#### Data shown ####

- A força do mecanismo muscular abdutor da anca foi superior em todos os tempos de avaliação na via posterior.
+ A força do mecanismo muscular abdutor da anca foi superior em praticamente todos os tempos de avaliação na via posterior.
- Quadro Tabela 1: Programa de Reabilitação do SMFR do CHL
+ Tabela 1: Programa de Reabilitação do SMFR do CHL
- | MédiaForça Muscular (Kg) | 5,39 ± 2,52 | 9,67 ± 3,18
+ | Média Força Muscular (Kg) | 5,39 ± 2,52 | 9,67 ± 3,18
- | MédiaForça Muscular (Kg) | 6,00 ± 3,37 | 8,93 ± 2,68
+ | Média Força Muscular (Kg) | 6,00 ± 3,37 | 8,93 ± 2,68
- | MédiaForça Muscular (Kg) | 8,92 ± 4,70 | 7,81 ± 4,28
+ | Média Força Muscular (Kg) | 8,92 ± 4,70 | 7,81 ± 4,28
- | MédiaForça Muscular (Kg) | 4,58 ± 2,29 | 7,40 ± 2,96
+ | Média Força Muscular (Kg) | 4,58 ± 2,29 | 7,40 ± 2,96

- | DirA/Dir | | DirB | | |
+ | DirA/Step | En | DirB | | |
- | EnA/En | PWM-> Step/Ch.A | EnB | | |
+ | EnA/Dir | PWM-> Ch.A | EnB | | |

####

Problem >> Once you reach the line that contains "- | MédiaForça Muscular (Kg) | 6,00", print it and every line after it exactly as written, stopping at the last line of the records and adding nothing.

Written response >>
- | MédiaForça Muscular (Kg) | 6,00 ± 3,37 | 8,93 ± 2,68
+ | Média Força Muscular (Kg) | 6,00 ± 3,37 | 8,93 ± 2,68
- | MédiaForça Muscular (Kg) | 8,92 ± 4,70 | 7,81 ± 4,28
+ | Média Força Muscular (Kg) | 8,92 ± 4,70 | 7,81 ± 4,28
- | MédiaForça Muscular (Kg) | 4,58 ± 2,29 | 7,40 ± 2,96
+ | Média Força Muscular (Kg) | 4,58 ± 2,29 | 7,40 ± 2,96

- | DirA/Dir | | DirB | | |
+ | DirA/Step | En | DirB | | |
- | EnA/En | PWM-> Step/Ch.A | EnB | | |
+ | EnA/Dir | PWM-> Ch.A | EnB | | |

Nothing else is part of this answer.